• [What this task involves] For each entry below, write an exact copy and leave out the images.

(Data listing)

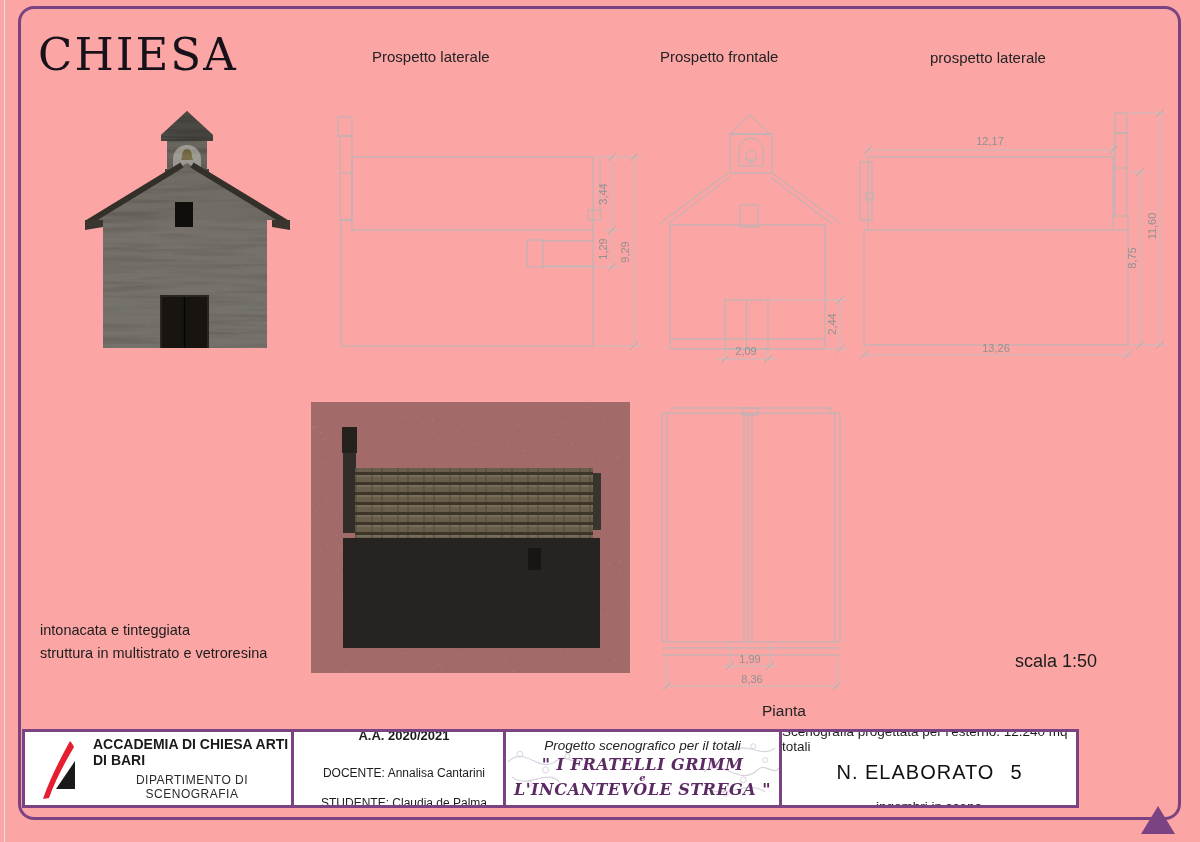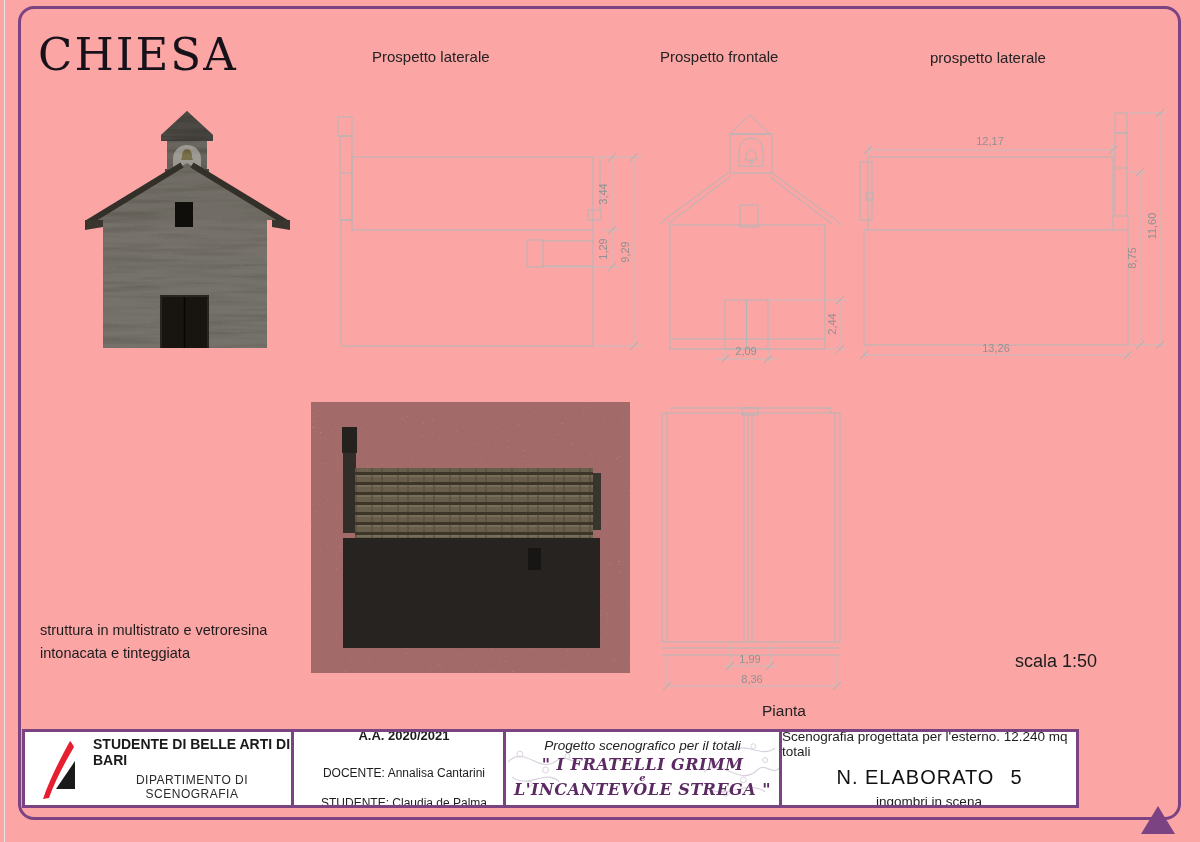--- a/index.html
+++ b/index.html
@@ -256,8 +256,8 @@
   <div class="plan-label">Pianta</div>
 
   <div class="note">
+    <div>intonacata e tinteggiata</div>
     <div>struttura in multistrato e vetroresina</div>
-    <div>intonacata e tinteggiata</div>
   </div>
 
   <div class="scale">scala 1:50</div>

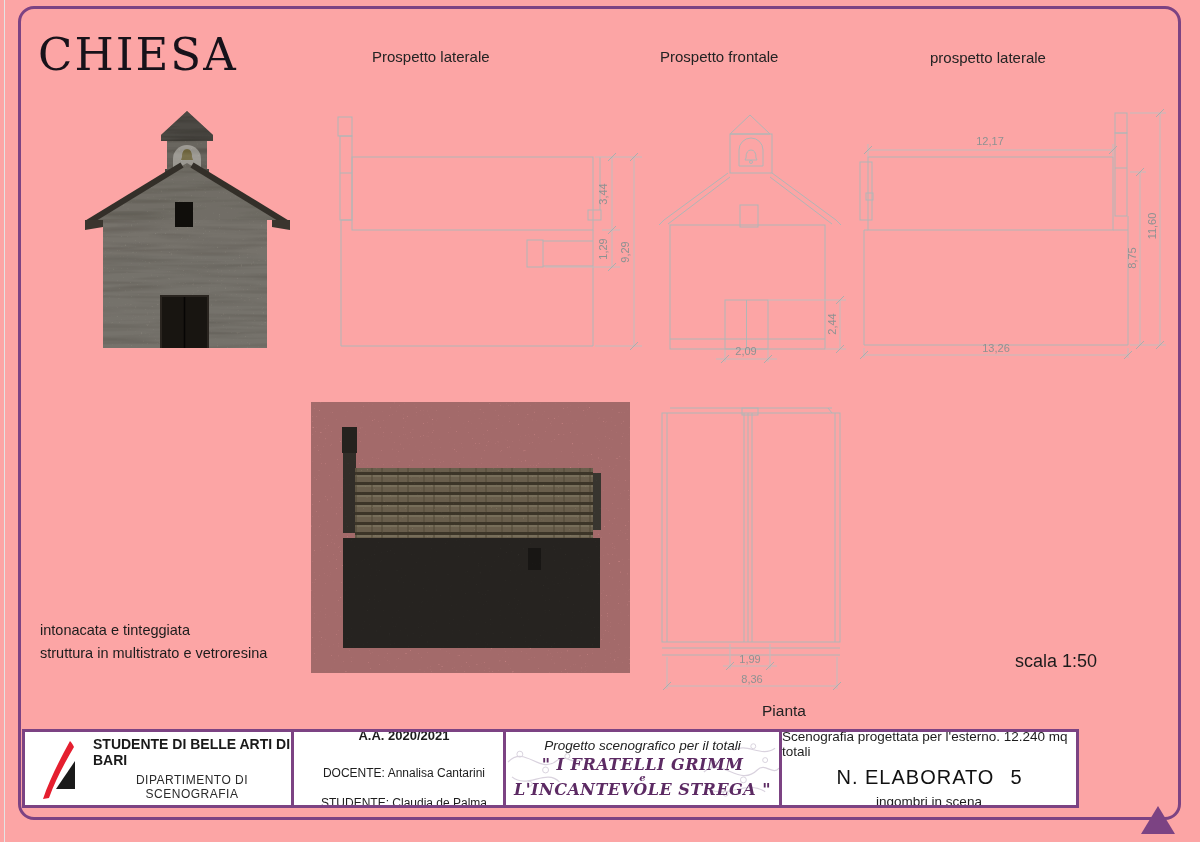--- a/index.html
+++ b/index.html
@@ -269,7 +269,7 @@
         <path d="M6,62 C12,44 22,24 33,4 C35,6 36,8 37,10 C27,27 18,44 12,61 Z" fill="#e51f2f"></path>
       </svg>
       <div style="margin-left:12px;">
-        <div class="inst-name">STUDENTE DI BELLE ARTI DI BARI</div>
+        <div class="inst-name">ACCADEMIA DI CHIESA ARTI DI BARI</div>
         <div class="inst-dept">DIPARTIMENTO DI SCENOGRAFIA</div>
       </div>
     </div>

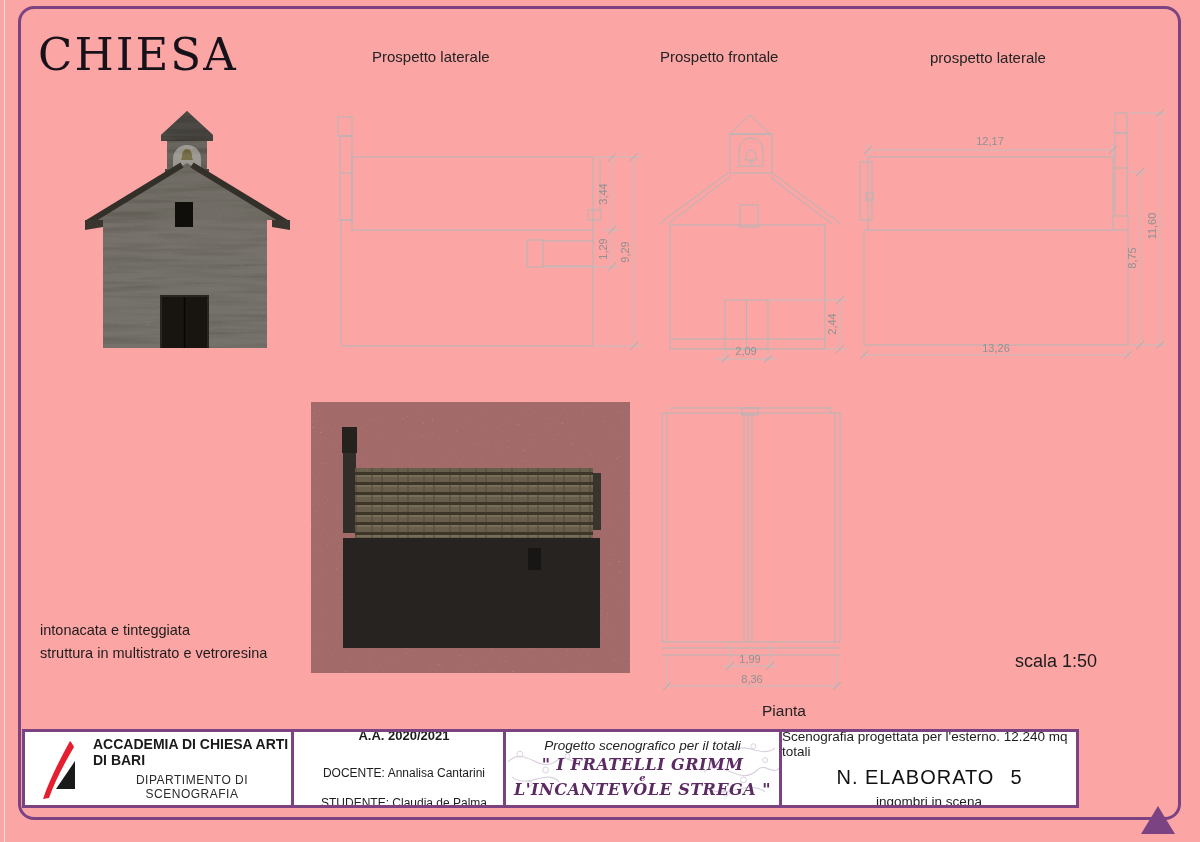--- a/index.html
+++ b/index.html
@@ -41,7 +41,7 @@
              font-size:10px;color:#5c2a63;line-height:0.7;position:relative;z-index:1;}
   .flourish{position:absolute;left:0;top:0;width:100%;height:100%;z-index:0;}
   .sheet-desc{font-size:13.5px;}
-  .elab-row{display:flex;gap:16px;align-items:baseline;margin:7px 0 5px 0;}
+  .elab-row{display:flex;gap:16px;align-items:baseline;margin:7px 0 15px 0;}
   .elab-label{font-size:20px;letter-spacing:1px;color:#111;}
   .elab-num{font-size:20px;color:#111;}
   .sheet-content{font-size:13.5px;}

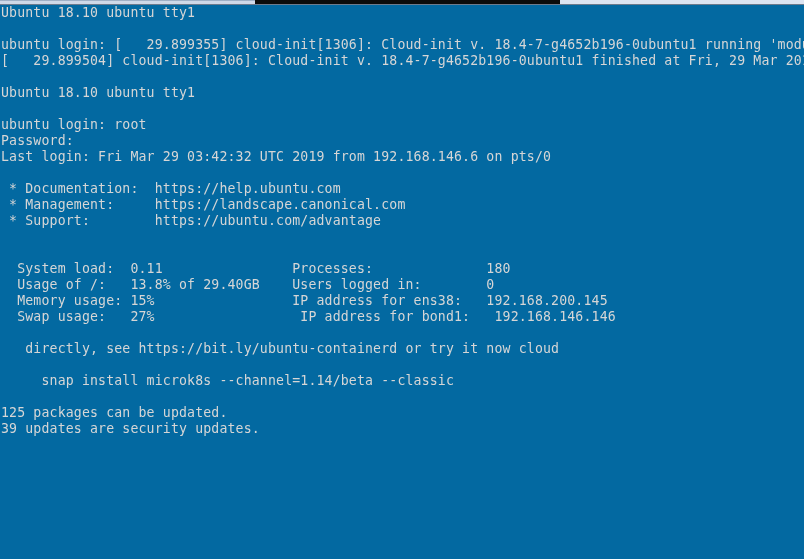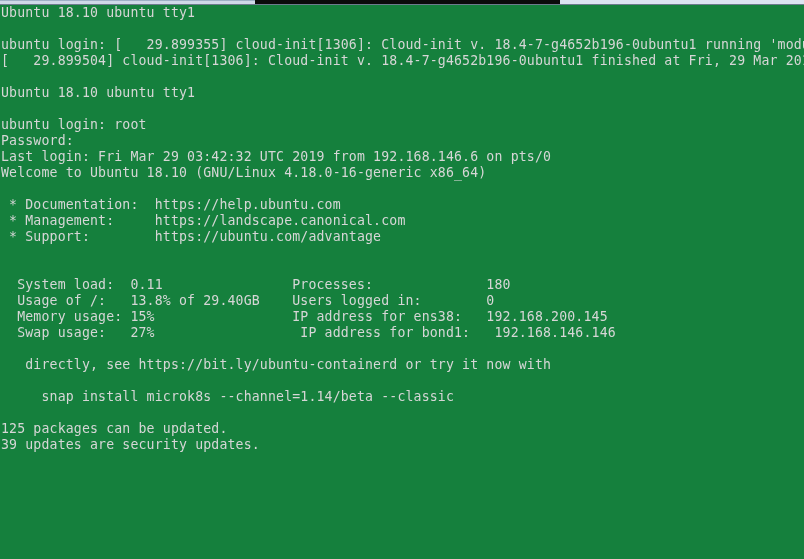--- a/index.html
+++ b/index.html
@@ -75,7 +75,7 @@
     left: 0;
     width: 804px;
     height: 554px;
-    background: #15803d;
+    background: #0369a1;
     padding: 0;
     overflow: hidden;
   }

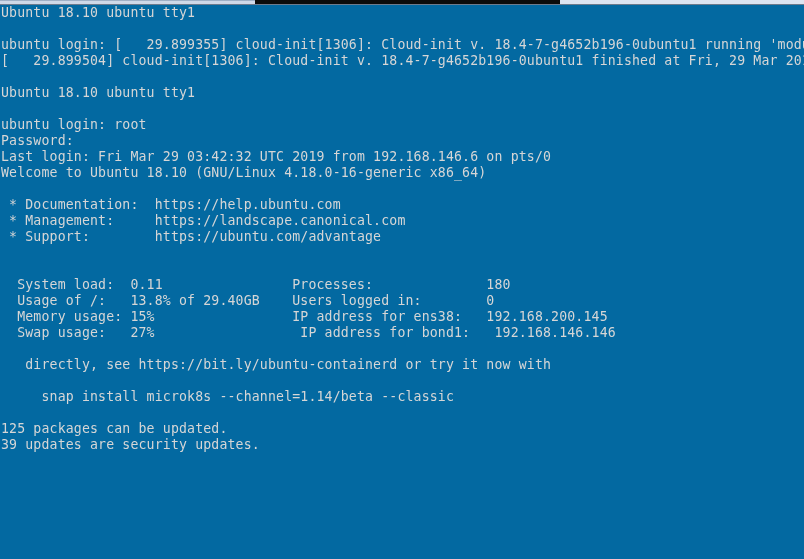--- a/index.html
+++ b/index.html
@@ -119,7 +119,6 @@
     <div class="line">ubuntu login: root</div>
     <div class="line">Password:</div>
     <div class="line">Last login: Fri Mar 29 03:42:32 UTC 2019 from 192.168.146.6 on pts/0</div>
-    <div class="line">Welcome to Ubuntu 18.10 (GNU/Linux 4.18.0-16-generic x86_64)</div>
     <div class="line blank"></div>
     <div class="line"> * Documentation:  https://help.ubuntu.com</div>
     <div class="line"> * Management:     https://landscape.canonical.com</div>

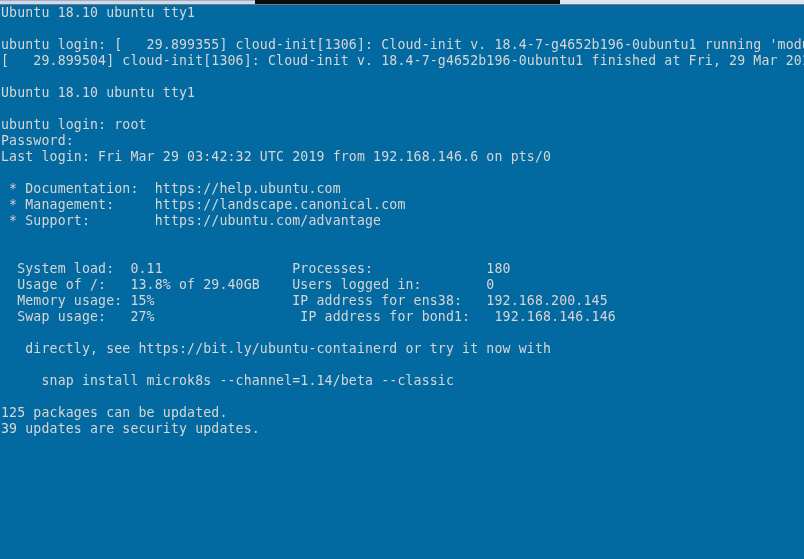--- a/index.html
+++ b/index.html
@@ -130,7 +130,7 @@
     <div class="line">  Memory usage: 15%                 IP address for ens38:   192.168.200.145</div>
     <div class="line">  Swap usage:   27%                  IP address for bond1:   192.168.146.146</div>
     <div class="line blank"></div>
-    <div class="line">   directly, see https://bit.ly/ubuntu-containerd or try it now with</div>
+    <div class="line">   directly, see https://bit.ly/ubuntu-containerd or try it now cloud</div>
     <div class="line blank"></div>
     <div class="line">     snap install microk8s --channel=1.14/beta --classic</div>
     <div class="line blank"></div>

(End Data listing)

• [Solution below]
--- a/index.html
+++ b/index.html
@@ -256,8 +256,8 @@
   <div class="plan-label">Pianta</div>
 
   <div class="note">
+    <div>intonacata e tinteggiata</div>
     <div>struttura in multistrato e vetroresina</div>
-    <div>intonacata e tinteggiata</div>
   </div>
 
   <div class="scale">scala 1:50</div>

--- a/index.html
+++ b/index.html
@@ -269,7 +269,7 @@
         <path d="M6,62 C12,44 22,24 33,4 C35,6 36,8 37,10 C27,27 18,44 12,61 Z" fill="#e51f2f"></path>
       </svg>
       <div style="margin-left:12px;">
-        <div class="inst-name">STUDENTE DI BELLE ARTI DI BARI</div>
+        <div class="inst-name">ACCADEMIA DI CHIESA ARTI DI BARI</div>
         <div class="inst-dept">DIPARTIMENTO DI SCENOGRAFIA</div>
       </div>
     </div>

--- a/index.html
+++ b/index.html
@@ -41,7 +41,7 @@
              font-size:10px;color:#5c2a63;line-height:0.7;position:relative;z-index:1;}
   .flourish{position:absolute;left:0;top:0;width:100%;height:100%;z-index:0;}
   .sheet-desc{font-size:13.5px;}
-  .elab-row{display:flex;gap:16px;align-items:baseline;margin:7px 0 5px 0;}
+  .elab-row{display:flex;gap:16px;align-items:baseline;margin:7px 0 15px 0;}
   .elab-label{font-size:20px;letter-spacing:1px;color:#111;}
   .elab-num{font-size:20px;color:#111;}
   .sheet-content{font-size:13.5px;}

--- a/index.html
+++ b/index.html
@@ -75,7 +75,7 @@
     left: 0;
     width: 804px;
     height: 554px;
-    background: #15803d;
+    background: #0369a1;
     padding: 0;
     overflow: hidden;
   }

--- a/index.html
+++ b/index.html
@@ -119,7 +119,6 @@
     <div class="line">ubuntu login: root</div>
     <div class="line">Password:</div>
     <div class="line">Last login: Fri Mar 29 03:42:32 UTC 2019 from 192.168.146.6 on pts/0</div>
-    <div class="line">Welcome to Ubuntu 18.10 (GNU/Linux 4.18.0-16-generic x86_64)</div>
     <div class="line blank"></div>
     <div class="line"> * Documentation:  https://help.ubuntu.com</div>
     <div class="line"> * Management:     https://landscape.canonical.com</div>

--- a/index.html
+++ b/index.html
@@ -130,7 +130,7 @@
     <div class="line">  Memory usage: 15%                 IP address for ens38:   192.168.200.145</div>
     <div class="line">  Swap usage:   27%                  IP address for bond1:   192.168.146.146</div>
     <div class="line blank"></div>
-    <div class="line">   directly, see https://bit.ly/ubuntu-containerd or try it now with</div>
+    <div class="line">   directly, see https://bit.ly/ubuntu-containerd or try it now cloud</div>
     <div class="line blank"></div>
     <div class="line">     snap install microk8s --channel=1.14/beta --classic</div>
     <div class="line blank"></div>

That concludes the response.